You were the shadow to my light. Did you feel us? – começo a cantar.


(Você era a sombra para minha luz. Você sentiu nossa conexão?)


– Another start. You fade away afraid our aim is out of sight, wanna see us… Alive!


(Um novo começo. Você desaparece com medo de que nosso objetivo esteja distante, quer nos ver… Vivos)


– Where are you now?


(Onde você está agora?)


– Where are you now? – toco suavemente nos cordões do violão.


(Onde você está agora?)


– Where are you now?

(Onde você está agora?)


– Was it all in my fantasy?


(Foi tudo minha fantasia?)


– Where are you now?


(Onde você está agora?)


– Were you only imaginary?


(Você era apenas imaginário?)


– Where are you now?


(Onde você está agora?)


Deixo algumas lágrimas caírem e respiro fundo.

– Atlantis. Under the sea, under the sea… Where are you now?


(Atlântida. Sob o mar, sob o mar… Onde você está agora?)


– Another dream


(Outro sonho)


– The monsters running wild inside of me… I'm faded!


(Os monstros correm selvagens dentro de mim… Estou cansado)


Desabo novamente no choro enquanto toco o violão.

– I'm faded. So lost… I'm faded, I'm faded. So lost… I'm faded…


(Estou cansado. Tão perdido… Estou cansado, estou cansado. Tão perdido. Estou cansado)


– These shallow waters, never met ohat I needed…


(Nestas águas rasas, nunca encontrarei o que eu precisava)


– I'm letting go… A deeper dive. Eternal silence of the sea, I'm breathing… Alive…

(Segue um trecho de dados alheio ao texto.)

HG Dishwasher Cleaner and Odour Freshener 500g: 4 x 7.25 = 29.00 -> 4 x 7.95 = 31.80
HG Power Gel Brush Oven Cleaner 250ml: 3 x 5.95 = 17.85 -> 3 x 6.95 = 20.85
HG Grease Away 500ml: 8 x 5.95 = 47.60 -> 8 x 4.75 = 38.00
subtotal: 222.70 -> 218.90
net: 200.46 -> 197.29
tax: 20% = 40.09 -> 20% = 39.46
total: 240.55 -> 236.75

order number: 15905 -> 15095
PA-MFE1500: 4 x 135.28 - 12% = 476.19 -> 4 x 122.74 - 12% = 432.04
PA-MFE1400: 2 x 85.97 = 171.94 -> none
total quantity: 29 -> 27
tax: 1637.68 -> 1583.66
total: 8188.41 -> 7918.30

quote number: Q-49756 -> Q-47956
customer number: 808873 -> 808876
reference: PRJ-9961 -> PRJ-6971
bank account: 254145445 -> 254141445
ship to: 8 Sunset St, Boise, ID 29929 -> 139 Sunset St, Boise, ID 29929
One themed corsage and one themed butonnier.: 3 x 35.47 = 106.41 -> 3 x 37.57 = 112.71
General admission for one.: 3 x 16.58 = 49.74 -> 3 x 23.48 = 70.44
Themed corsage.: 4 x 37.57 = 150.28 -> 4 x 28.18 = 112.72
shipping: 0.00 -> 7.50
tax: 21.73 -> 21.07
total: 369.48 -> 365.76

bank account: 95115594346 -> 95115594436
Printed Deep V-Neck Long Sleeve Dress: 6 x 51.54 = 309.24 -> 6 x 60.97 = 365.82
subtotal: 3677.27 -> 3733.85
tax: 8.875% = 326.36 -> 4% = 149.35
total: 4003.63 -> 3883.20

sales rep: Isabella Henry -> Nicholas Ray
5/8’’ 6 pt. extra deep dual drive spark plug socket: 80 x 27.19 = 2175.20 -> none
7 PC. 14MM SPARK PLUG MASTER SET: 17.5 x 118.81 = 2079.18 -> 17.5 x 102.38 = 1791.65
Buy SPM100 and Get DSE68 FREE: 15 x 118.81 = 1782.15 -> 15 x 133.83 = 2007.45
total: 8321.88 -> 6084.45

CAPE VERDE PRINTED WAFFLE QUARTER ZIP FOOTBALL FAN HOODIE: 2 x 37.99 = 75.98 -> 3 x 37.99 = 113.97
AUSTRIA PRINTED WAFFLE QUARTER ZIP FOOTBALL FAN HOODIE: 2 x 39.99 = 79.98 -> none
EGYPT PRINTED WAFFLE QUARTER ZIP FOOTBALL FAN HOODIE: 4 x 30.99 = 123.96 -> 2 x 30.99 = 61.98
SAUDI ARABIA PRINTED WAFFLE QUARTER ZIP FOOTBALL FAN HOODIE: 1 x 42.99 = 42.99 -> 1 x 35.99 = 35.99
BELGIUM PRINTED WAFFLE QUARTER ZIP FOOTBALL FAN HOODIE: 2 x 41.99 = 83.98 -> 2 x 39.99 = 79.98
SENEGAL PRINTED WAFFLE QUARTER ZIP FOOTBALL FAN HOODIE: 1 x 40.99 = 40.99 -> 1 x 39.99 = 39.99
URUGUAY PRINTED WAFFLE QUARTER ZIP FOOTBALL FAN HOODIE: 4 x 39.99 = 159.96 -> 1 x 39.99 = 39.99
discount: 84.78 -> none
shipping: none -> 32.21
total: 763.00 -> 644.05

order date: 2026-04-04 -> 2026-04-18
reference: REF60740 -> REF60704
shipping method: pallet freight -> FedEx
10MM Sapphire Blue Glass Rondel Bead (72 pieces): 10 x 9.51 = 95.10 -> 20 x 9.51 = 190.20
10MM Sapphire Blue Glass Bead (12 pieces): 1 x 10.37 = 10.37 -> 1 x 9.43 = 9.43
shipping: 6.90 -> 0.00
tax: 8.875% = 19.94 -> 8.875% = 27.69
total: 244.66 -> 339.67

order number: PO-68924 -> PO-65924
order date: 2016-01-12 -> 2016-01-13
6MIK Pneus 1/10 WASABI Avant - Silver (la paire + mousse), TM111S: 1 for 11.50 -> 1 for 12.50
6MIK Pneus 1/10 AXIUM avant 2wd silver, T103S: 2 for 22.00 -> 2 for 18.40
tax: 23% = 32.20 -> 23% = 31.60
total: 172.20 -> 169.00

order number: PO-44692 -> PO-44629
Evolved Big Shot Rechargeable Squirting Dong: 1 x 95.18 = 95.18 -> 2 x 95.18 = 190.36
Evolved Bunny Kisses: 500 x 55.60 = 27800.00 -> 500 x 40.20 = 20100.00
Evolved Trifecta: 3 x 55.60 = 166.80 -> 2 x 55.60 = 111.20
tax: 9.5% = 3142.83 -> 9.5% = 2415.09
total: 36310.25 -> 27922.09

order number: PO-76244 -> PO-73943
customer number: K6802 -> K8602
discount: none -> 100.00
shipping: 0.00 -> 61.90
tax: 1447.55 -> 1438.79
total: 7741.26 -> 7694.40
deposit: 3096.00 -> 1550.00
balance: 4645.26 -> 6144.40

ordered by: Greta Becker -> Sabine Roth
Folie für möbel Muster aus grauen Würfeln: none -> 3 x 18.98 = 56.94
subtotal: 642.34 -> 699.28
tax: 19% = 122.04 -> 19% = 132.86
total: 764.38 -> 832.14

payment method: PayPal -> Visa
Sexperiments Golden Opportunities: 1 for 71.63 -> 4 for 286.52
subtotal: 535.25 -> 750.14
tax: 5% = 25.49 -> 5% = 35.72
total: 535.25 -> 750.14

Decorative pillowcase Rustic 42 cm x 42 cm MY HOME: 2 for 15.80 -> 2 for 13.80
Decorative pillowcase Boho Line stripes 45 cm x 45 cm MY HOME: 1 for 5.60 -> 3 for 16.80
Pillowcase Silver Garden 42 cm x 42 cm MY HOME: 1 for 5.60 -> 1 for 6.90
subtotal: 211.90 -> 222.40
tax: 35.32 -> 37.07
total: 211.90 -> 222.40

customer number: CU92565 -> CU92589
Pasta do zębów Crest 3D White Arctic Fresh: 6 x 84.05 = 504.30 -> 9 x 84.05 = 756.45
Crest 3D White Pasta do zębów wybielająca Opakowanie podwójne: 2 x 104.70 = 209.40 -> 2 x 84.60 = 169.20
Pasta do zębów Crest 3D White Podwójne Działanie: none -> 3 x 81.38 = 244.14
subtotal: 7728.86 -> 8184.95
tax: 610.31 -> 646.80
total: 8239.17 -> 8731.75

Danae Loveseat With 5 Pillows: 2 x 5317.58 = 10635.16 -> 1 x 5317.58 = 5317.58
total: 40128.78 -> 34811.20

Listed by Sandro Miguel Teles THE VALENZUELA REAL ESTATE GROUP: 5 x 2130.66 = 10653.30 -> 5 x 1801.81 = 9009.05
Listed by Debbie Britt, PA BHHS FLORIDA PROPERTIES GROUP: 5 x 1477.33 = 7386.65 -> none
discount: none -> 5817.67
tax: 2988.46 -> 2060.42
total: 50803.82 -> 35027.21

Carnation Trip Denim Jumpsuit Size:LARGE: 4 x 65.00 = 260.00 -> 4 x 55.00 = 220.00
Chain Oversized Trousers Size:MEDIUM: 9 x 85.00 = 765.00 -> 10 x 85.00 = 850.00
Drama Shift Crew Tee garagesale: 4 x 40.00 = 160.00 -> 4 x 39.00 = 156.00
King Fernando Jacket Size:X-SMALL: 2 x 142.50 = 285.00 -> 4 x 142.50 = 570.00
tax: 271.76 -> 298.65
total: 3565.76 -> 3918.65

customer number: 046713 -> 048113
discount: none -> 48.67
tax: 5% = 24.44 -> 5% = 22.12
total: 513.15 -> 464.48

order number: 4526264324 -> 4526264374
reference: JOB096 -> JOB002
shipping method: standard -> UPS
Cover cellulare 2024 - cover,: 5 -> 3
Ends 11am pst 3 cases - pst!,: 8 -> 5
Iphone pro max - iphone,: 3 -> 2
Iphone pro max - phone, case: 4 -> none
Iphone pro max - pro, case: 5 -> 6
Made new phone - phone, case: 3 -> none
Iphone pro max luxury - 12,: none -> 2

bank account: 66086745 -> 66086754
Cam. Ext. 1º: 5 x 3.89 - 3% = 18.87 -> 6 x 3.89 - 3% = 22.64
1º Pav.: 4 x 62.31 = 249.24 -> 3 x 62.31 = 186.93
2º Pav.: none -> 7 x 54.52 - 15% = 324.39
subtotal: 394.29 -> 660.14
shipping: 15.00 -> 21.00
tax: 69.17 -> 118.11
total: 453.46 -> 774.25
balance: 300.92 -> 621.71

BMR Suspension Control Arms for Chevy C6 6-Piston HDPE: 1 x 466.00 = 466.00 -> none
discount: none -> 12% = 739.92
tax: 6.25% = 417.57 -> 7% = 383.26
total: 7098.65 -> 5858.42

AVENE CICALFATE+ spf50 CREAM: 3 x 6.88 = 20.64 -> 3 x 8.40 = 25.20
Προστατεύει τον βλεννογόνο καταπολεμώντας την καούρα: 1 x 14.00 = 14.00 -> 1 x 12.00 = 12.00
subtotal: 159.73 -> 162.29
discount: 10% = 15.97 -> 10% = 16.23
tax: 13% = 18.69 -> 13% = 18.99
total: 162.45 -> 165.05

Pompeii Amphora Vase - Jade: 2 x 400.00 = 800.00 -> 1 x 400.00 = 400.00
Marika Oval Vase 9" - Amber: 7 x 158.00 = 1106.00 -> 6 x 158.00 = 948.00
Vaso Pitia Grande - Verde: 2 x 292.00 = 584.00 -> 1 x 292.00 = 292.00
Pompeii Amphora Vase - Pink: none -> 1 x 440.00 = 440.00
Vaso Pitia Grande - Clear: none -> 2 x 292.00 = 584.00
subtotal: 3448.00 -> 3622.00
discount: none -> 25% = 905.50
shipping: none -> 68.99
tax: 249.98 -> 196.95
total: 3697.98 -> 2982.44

(Eu estou desapegando… Um mergulho mais profundo. Eterno silêncio do mar, estou respirando… Viva)


– Where are you now? Where are you now?


(Onde você está agora? Onde você está agora?)


– Under the bright, but faded lights… You set my heart on fire…


(Sob o brilho, mas as luzes estão desbotadas… Você pôs calor no meu coração)


– Where are you now? Where are you now?


(Onde você está agora? Onde você está agora?)


– Where are you now? Atlantis


(Onde você está agora? Atlântida)


– Under the sea, under the sea… Where are you now?


(Sob o mar, sob o mar… Onde você está agora?)


– Another dream, the monsters running wild inside of me… I'm faded…


(Outro sonho, os monstros correm selvagens dentro de mim… Estou cansado)


– I'm faded. So lost… I'm faded, I'm faded. So lost… I'm faded… – Minha voz quase não sai.


(Estou cansado. Tão perdido… Estou cansado, estou cansado. Tão perdido. Estou cansado)

Olho meu reflexo no espelho. Eu estou totalmente acabada!